Doctor of Philosophy
School of Chemistry
Barrett, Jeffrey R., Pragmatic protein domain identification, Doctor of Philosophy thesis, School of Chemistry, University of Wollongong, 2014. https://ro.uow.edu.au/theses/4141
Studying proteins is hard. Even in well studied model systems, some proteins are recalcitrant to production in useful amounts in soluble form. These proteins can be difficult to over-express and/or are not soluble and often the lack of protein solubility is blamed on poor/improper protein folding. However, in general, small proteins are easier to express in soluble form than large proteins.
Protein evolution has produced many modular multi-domain proteins that are made from several smaller folded domains in series, as it is more efficient to fuse established functional domains together than to construct a large protein de novo. It has been known for a long time that distinct domains of large proteins can be more easily over-expressed than the full-length protein, and many full-length proteins have been studied by over-expressing their domains separately.

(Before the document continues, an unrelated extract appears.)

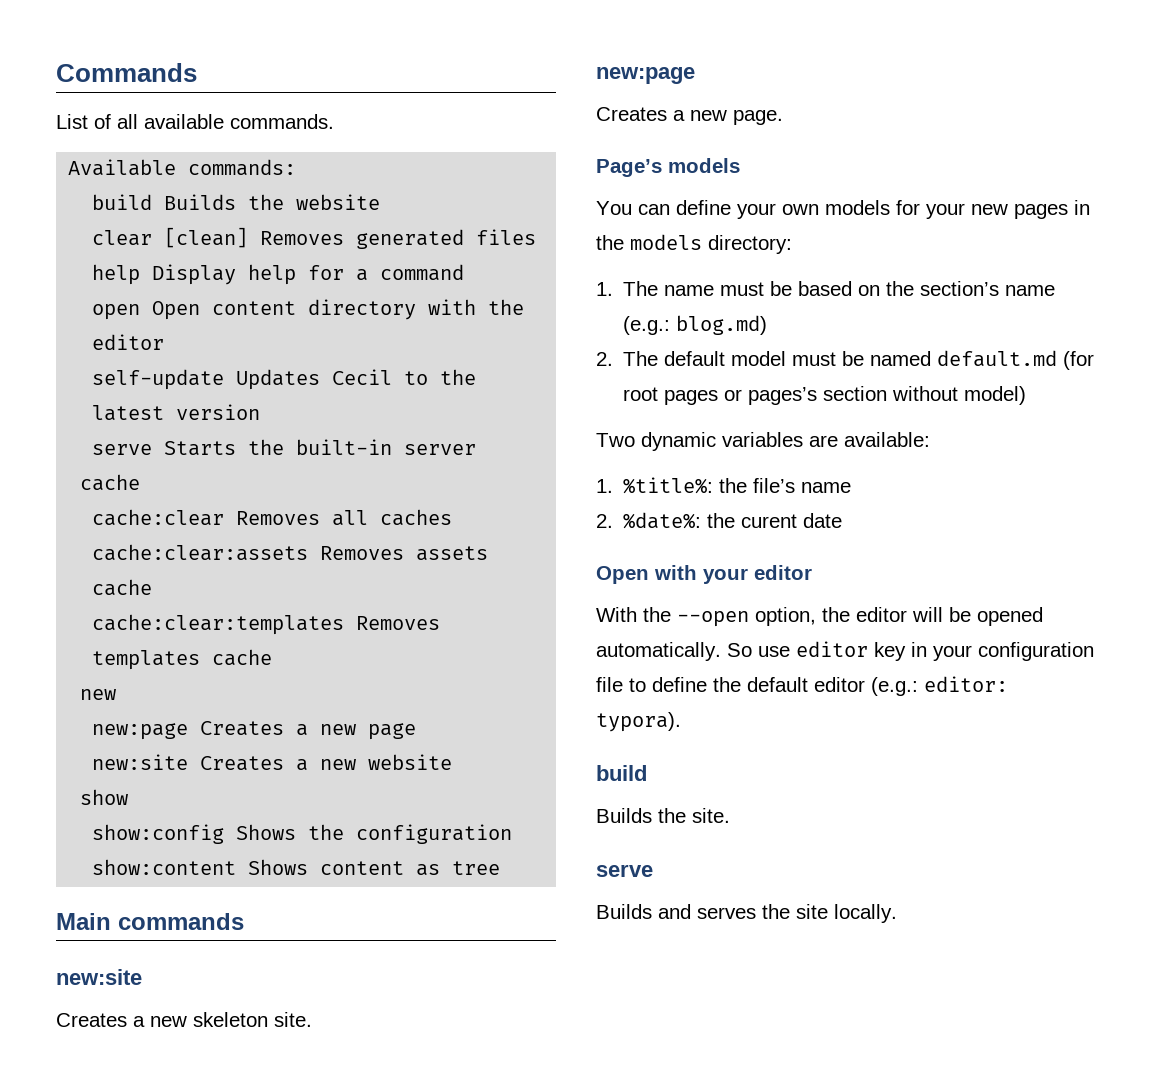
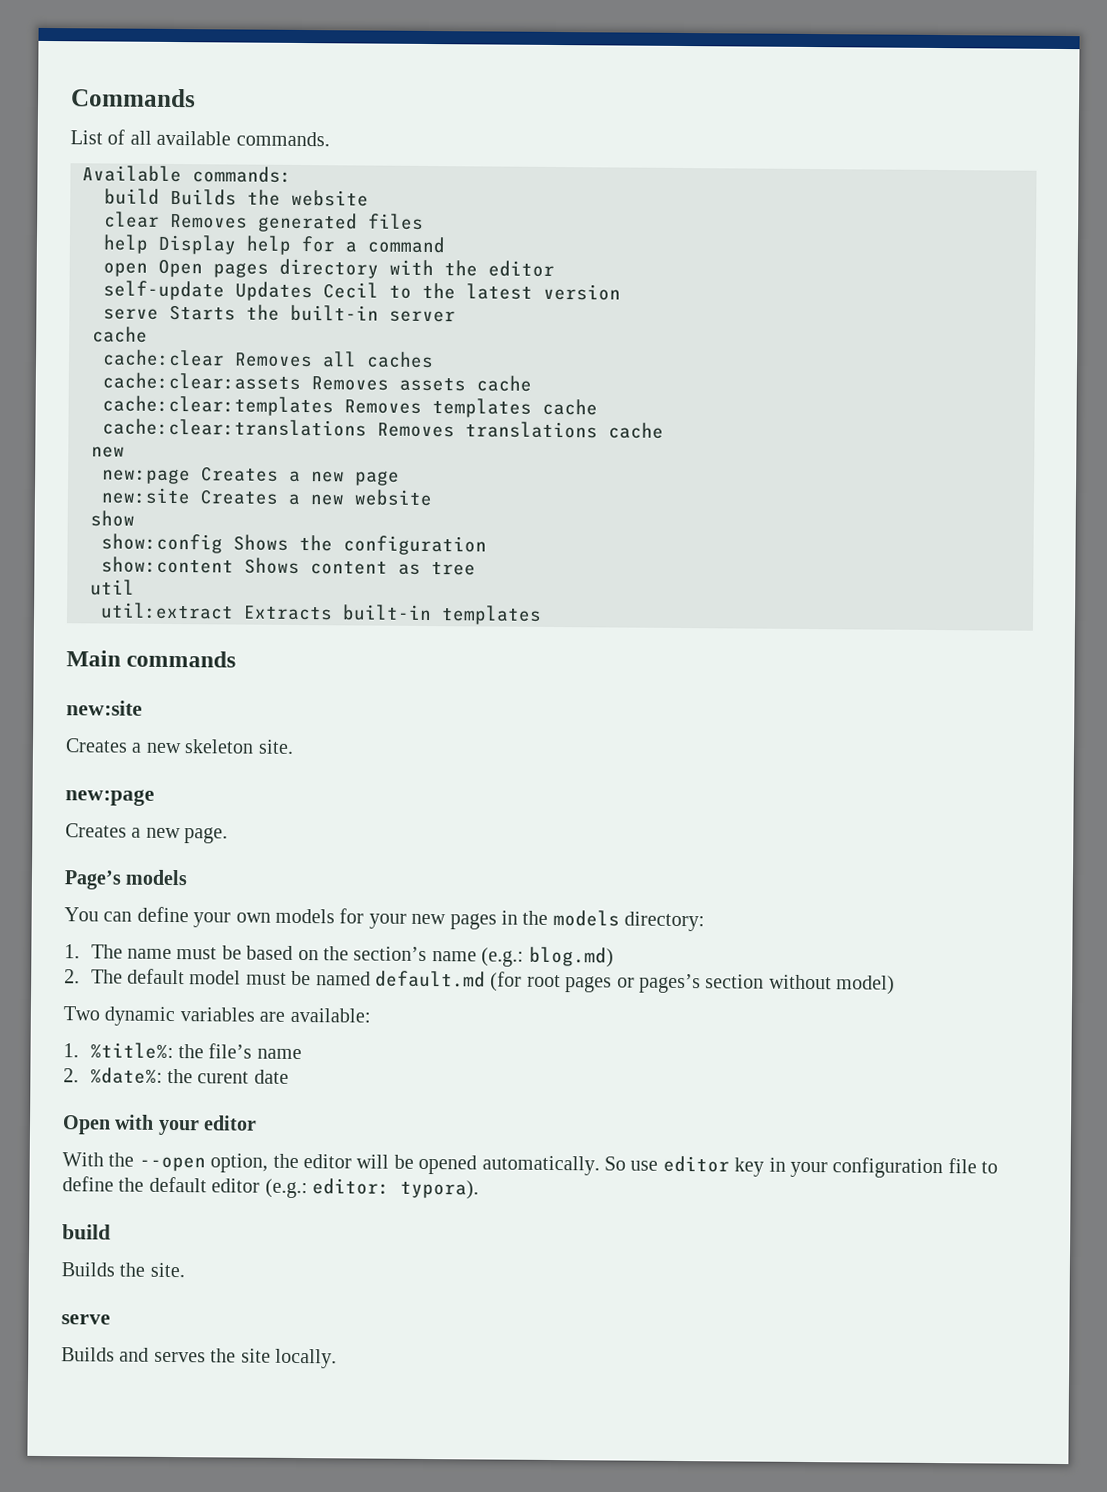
[164,227,249,248] [clean] -> (160, 219) none
[212,301,297,315] content -> [213,262,269,278] pages
(273, 657) none -> [102,418,664,439] // cache:clear:translations Removes translations cache
(501, 868) none -> [90,579,135,596] [100,602,542,625] // util // util:extract Extracts built-in templates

This Thesis presents a new pragmatic methodology for truncating and identifying soluble fragments of proteins. This new technique was used to identify previously unattainable soluble domain constructs of proteins of interest to our research group. The new technique for protein domain truncation uses exonuclease III to delete a protein gene in a specially constructed plasmid. Gene deletion can be performed to result in truncation from either the amino- (N-) or carboxy- (C-) termini of a protein and makes a library of truncated protein genes. The truncated protein genes in these plasmids are fused to a downstream gene for either enhanced green fluorescent protein (EGFP) or dihydrofolate reductase (DHFR). The fused EGFP or DHFR gives cells expressing the fusion protein a distinct phenotype depending on whether the truncated protein-fusion is soluble or not. This technique allows pragmatic protein domain identification as soluble truncated proteins can be assumed to not include incomplete protein domains, and are thus truncated at a domain boundary.